In contrast, EGCs express PPARα [196,197], a nuclear hormone receptor to which transcription-related ligands bind, and whose activation may induce anti-inflammatory and antinociceptive effects [58]. Since 2002, there has been accumulating evidence of the interaction of endocannabinoid compounds with PPARα, which may also be activated by other compounds similar to cannabinoids, phytocannabinoids or synthetic cannabinoids [200]. Since this receptor is expressed in EGCs, some investigations have been carried out to analyze the modulation of the pro-inflammatory activity of these cells by cannabinoid/cannabinoid-like compounds able to activate PPARα.

The AEA-like molecules OEA and PEA have an affinity for different receptors, including nuclear receptors such as PPARα, channels such as TRPV1, and membrane receptors such as GPR119 (OEA) and GPR55 (PEA). Of the two, PEA is the only one whose effects on EGCs have been reported [58]. PEA exerts dose-dependent anti-inflammatory effects on mouse models of UC and in human biopsies. This is due to its ability to reduce EGC activation, with the involvement of a cascade of PPARα activation, decreased expression of S100-β and TLR4, reduced expression of pro-inflammatory proteins such as iNOS, COX-2, and TNF-α, decreased NO production, reduced myeloperoxidase activity in mucosal neutrophils and reduced macrophage infiltration [58].

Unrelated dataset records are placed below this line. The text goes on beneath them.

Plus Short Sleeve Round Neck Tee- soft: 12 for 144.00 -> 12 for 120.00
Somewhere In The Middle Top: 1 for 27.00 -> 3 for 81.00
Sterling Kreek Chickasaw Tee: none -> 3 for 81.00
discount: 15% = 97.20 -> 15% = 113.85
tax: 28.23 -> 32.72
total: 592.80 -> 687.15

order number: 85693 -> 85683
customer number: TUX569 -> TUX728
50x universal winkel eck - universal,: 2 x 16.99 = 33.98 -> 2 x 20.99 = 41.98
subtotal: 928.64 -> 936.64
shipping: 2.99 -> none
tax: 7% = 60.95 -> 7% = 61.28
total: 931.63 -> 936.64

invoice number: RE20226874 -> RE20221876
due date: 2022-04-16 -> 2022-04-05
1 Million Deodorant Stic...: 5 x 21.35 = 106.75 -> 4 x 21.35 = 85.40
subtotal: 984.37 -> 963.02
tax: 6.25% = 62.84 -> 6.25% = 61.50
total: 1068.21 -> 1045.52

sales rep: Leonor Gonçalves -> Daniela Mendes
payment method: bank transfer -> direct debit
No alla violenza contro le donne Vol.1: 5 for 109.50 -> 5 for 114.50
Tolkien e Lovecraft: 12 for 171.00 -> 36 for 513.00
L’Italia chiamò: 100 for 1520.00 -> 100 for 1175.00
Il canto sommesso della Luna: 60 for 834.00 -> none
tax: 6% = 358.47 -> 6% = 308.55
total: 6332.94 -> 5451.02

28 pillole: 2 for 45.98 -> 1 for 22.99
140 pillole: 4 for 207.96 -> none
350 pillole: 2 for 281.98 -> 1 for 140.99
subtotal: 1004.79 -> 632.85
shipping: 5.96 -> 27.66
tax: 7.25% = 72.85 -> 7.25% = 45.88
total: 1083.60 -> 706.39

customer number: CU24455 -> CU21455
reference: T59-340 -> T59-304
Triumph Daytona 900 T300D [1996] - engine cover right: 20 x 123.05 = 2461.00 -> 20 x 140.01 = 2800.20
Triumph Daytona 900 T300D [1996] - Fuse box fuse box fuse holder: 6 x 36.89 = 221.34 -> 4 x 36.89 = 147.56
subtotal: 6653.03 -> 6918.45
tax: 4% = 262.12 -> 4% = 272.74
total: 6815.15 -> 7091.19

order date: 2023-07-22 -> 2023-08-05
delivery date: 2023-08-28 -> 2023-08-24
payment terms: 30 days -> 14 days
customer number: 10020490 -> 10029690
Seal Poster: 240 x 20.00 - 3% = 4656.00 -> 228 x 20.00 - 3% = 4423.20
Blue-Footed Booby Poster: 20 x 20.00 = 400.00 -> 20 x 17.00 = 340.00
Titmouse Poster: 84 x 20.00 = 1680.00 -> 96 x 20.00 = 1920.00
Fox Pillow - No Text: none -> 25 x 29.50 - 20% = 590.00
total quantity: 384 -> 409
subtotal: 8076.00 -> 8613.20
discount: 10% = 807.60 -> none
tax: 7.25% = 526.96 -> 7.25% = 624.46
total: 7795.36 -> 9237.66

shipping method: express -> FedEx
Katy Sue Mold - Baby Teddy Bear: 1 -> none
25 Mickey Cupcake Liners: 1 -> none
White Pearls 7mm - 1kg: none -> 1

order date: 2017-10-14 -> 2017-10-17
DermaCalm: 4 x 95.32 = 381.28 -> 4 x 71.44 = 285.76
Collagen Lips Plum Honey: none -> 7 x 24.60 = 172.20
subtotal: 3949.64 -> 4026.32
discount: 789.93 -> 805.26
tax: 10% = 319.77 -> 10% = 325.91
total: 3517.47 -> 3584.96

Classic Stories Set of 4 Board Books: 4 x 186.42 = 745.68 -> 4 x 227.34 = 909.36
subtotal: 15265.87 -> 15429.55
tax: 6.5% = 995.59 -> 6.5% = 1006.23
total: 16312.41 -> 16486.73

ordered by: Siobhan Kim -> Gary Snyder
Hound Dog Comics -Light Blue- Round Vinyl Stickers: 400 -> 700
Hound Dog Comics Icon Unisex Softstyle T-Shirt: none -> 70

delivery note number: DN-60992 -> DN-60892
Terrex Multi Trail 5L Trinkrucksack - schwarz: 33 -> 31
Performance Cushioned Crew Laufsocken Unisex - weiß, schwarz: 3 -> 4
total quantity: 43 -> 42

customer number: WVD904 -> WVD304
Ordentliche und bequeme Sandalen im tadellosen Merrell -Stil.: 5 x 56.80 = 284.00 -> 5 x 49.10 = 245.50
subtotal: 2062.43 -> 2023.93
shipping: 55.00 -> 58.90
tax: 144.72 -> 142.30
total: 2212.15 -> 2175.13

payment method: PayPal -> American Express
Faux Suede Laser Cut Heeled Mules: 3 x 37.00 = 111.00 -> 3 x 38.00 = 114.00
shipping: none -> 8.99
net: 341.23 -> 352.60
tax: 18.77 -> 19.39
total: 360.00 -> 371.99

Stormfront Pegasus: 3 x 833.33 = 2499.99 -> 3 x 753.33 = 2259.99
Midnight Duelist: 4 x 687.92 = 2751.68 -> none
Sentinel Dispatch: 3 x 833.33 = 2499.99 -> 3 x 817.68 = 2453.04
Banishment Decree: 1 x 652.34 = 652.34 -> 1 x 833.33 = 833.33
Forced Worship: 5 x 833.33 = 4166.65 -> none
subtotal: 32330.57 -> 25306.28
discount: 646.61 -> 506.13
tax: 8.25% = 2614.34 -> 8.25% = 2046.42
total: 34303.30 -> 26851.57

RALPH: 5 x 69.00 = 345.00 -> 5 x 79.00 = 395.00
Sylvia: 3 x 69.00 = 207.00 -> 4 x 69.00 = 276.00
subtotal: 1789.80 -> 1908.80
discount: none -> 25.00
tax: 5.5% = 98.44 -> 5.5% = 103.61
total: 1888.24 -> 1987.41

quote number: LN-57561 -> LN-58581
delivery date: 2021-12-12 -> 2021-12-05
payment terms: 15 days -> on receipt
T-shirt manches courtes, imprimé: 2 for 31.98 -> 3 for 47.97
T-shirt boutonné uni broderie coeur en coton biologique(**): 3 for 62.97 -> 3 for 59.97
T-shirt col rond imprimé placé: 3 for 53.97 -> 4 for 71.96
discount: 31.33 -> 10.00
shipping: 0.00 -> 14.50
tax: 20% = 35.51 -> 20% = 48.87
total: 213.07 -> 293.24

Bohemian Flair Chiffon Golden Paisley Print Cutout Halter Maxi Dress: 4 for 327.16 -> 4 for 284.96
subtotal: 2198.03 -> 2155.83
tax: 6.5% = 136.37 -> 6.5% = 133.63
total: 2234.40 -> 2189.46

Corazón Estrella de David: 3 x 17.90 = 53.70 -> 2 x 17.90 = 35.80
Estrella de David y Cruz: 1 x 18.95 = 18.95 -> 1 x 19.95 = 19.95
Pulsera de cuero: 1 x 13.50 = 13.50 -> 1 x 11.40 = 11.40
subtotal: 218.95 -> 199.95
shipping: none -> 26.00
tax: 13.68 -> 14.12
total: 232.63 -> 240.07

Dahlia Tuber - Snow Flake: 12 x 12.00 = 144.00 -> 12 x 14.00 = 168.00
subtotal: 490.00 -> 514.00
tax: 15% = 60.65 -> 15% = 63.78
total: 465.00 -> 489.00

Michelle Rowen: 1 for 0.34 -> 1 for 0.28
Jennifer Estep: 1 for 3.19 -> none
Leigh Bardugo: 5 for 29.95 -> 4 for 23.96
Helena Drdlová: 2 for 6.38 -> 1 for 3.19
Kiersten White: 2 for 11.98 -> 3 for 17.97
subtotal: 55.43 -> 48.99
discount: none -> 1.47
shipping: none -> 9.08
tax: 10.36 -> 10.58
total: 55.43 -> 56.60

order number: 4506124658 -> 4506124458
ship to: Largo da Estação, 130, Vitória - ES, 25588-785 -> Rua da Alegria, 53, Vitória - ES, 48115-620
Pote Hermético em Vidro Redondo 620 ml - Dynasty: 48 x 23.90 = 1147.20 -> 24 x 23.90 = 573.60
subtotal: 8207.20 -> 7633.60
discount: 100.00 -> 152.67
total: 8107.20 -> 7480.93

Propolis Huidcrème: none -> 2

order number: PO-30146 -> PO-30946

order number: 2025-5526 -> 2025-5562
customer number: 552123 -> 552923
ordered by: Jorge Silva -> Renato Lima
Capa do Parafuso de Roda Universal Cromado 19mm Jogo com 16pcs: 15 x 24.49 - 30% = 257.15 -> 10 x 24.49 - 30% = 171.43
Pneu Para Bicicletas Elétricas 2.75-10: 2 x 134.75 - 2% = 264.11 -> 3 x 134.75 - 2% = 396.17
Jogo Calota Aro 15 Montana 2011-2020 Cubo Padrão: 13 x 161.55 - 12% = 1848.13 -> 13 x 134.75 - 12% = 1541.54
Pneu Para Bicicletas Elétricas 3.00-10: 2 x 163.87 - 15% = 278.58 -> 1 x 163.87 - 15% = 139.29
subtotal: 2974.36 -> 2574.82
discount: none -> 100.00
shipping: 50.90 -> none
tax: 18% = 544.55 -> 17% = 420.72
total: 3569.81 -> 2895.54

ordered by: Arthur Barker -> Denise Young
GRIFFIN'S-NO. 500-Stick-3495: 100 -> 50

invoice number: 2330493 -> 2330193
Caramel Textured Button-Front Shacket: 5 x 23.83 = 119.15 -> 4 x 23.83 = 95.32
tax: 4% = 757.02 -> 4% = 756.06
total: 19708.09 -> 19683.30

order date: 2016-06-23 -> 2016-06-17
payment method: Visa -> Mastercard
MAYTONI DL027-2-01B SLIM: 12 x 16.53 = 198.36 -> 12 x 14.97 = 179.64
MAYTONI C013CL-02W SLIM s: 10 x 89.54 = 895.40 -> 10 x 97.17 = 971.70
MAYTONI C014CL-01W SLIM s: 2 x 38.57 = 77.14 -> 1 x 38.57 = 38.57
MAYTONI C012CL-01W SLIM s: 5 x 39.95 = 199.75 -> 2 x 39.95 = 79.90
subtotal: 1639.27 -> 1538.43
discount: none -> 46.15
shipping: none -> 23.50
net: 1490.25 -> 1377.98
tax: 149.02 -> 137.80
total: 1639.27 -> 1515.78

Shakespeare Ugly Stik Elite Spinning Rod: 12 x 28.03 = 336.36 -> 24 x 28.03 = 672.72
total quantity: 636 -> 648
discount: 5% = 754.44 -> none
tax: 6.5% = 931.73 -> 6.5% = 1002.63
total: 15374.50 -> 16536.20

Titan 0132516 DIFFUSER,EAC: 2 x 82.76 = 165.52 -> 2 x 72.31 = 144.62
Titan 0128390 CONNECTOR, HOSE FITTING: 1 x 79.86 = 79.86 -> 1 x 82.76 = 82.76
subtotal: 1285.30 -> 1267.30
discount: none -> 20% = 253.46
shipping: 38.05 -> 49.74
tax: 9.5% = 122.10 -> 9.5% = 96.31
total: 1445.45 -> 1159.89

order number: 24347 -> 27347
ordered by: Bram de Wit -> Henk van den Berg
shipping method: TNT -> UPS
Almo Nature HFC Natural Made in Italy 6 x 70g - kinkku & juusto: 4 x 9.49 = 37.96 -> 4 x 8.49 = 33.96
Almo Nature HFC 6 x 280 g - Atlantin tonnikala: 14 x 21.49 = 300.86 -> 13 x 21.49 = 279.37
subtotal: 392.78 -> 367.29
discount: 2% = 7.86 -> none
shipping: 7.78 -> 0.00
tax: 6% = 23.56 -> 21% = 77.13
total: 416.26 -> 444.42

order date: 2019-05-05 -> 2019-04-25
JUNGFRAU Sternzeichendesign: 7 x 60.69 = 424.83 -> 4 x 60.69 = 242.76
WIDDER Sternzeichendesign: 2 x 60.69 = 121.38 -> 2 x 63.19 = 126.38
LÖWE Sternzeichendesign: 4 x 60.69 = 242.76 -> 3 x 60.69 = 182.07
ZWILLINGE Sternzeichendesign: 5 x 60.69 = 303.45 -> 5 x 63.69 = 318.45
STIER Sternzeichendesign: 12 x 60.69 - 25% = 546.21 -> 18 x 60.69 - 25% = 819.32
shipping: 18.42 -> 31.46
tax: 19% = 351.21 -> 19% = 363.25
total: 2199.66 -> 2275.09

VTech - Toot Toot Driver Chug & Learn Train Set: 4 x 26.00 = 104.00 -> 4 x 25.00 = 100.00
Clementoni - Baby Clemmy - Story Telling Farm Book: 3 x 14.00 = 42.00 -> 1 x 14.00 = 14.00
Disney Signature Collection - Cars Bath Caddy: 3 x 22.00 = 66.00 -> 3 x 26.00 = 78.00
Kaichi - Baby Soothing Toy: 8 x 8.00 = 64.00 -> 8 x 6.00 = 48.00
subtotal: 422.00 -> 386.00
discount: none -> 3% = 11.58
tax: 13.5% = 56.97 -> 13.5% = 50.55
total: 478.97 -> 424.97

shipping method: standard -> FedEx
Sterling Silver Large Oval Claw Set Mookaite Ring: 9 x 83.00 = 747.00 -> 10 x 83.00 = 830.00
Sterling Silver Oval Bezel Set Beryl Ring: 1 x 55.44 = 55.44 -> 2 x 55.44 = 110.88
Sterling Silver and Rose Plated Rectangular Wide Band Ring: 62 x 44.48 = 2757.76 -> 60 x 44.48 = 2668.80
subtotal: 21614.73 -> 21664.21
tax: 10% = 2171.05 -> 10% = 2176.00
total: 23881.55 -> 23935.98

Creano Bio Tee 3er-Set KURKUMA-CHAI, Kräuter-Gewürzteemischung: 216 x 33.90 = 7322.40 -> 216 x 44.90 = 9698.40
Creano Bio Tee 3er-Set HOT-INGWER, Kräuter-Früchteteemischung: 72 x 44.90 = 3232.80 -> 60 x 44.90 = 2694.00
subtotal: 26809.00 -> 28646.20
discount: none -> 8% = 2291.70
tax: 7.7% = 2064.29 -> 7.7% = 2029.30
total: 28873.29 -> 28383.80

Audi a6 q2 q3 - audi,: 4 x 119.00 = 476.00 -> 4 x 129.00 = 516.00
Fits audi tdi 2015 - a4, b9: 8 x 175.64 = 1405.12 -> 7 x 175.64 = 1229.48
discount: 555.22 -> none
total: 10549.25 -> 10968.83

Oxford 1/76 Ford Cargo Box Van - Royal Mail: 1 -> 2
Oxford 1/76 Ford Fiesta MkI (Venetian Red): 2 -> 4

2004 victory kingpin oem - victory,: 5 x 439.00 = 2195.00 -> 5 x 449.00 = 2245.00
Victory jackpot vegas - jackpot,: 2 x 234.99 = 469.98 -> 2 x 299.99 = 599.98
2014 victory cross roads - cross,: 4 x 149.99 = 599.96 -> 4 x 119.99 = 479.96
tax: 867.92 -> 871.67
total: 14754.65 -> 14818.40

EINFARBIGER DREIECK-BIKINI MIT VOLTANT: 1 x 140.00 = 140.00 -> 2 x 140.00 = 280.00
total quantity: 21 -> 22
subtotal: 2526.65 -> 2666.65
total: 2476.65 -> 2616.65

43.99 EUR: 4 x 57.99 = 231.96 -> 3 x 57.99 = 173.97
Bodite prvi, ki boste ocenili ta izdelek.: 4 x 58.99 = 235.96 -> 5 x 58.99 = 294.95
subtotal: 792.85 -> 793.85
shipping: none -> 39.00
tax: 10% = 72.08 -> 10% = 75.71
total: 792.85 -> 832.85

Interestingly, in a rat model of HIV-1-associated diarrhea induced by administration of HIV-1 tat, PEA reduced diarrhea through PPARα and consequent blockade of TLR4/NFκB activation, of colonic submucosal EGCs activation and overexpression of S100-β and iNOS [201].

Alzheimer’s disease (AD) is one of the most common neurodegenerative disorders characterized by functional digestive disturbances, including infrequent bowel movements, constipation, and defecatory disorder. The possible benefits of PEA administration in counteracting enteric inflammation have been investigated in an AD mouse model (SAMP8; Senescence-Accelerated Mouse-prone 8) [202]. In addition, the effects of PEA on EGCs were tested in cultured cells treated with LPS and β-amyloid 1–42 (Aβ) to mimic AD conditions. In this study, SAMP8 mice showed an increase in the expression of S100-β in colonic tissues, suggesting the presence of reactive gliotic processes. PEA administration induced a reduction of enteroglial-derived S100-β protein expression indicating that PEA is able to blunt the gliotic reaction. In cultures, EGCs treatment with PEA counteracted the increment of S100-β, TLR-4, NF-κB p65, and IL-1β release induced by LPS and Aβ. These results suggest that the anti-inflammatory effect of PEA prevents the enteric glial hyperactivation and counteracts the onset and progression of the colonic inflammatory condition by selectively targeting the S100-β/TLR-4 axis on ECGs, resulting in an inhibition of the NF-κB p65 pathway and cytokines release [202].

To our knowledge, no report has been published evaluating the involvement of other components of the endocannabinoid system (degradation enzymes FAAH and MAGL, GPR55, GPR119, …) in the physiopathology of EGCs.